SOURCE RECORDS:
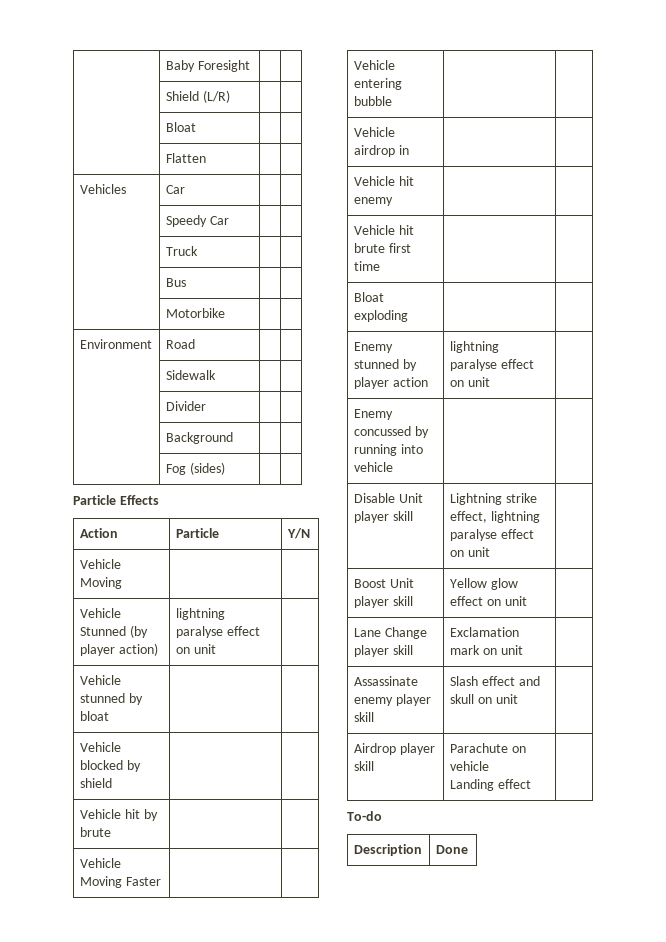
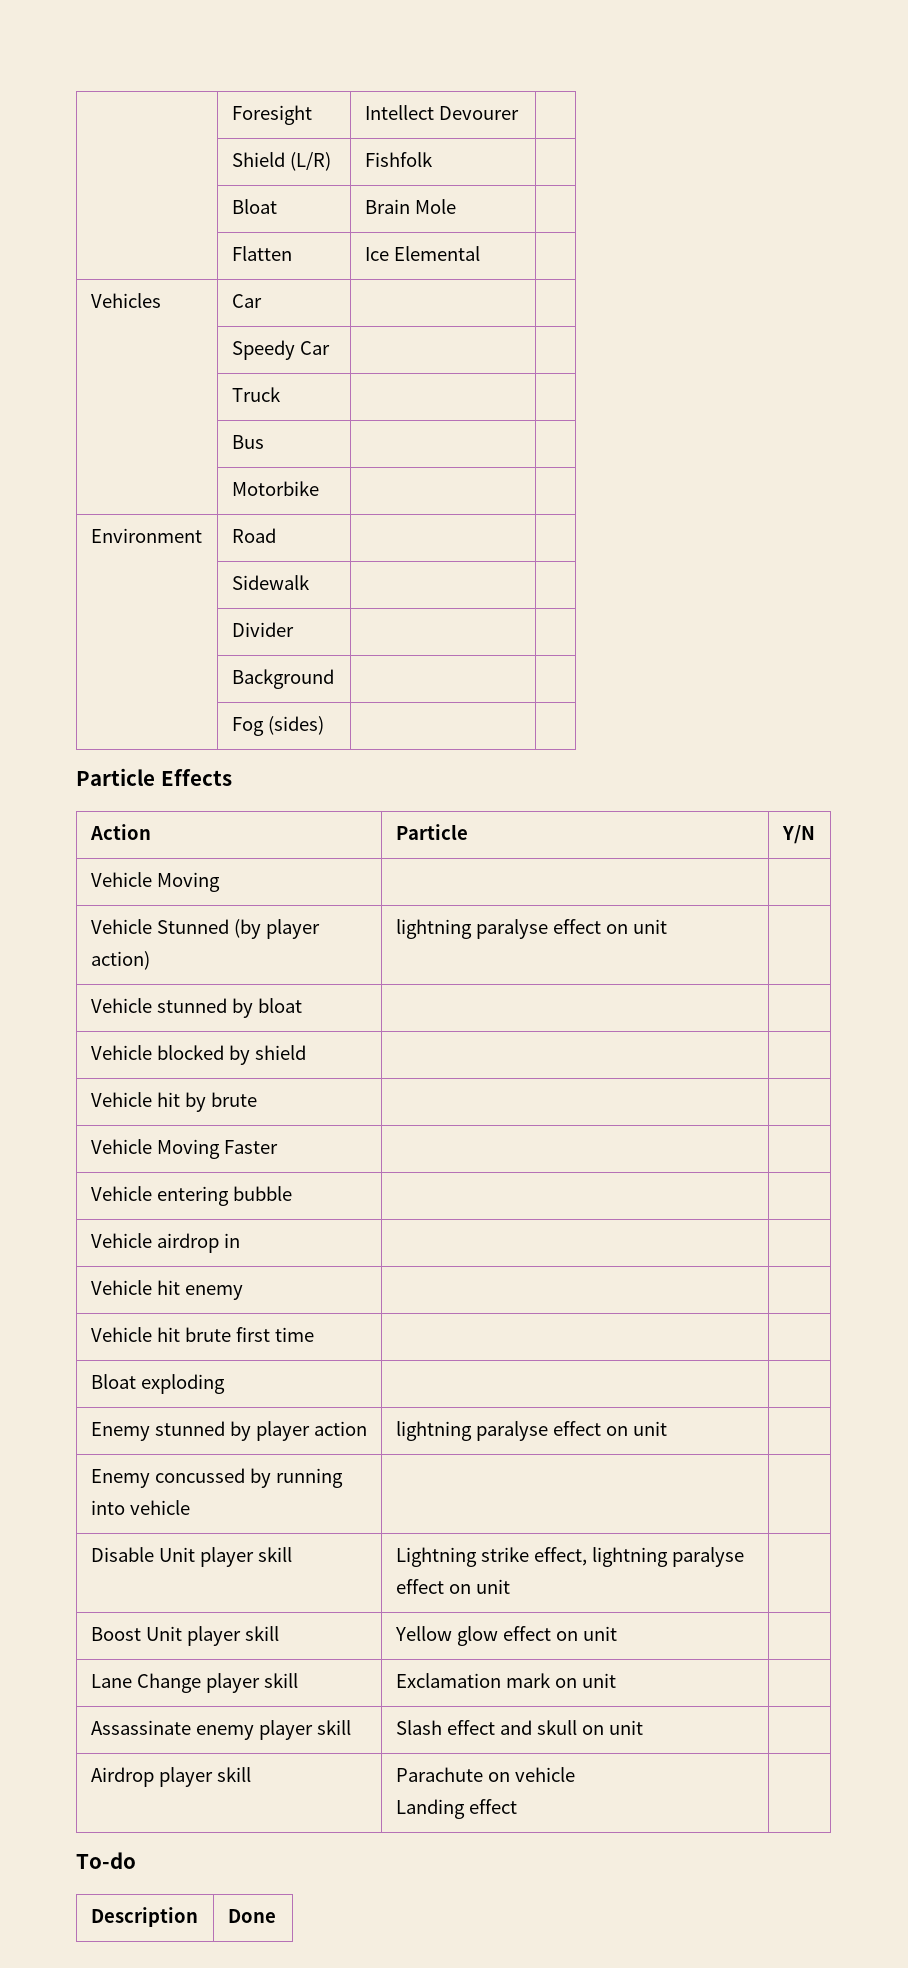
- | Baby Foresight | |
+ | Foresight | Intellect Devourer |
- | Shield (L/R) | |
+ | Shield (L/R) | Fishfolk |
- | Bloat | |
+ | Bloat | Brain Mole |
- | Flatten | |
+ | Flatten | Ice Elemental |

YOUR ASSIGNMENT: Report every line from the material above that mentions the word "Foresight".

ANSWER BOX:
- | Baby Foresight | |
+ | Foresight | Intellect Devourer |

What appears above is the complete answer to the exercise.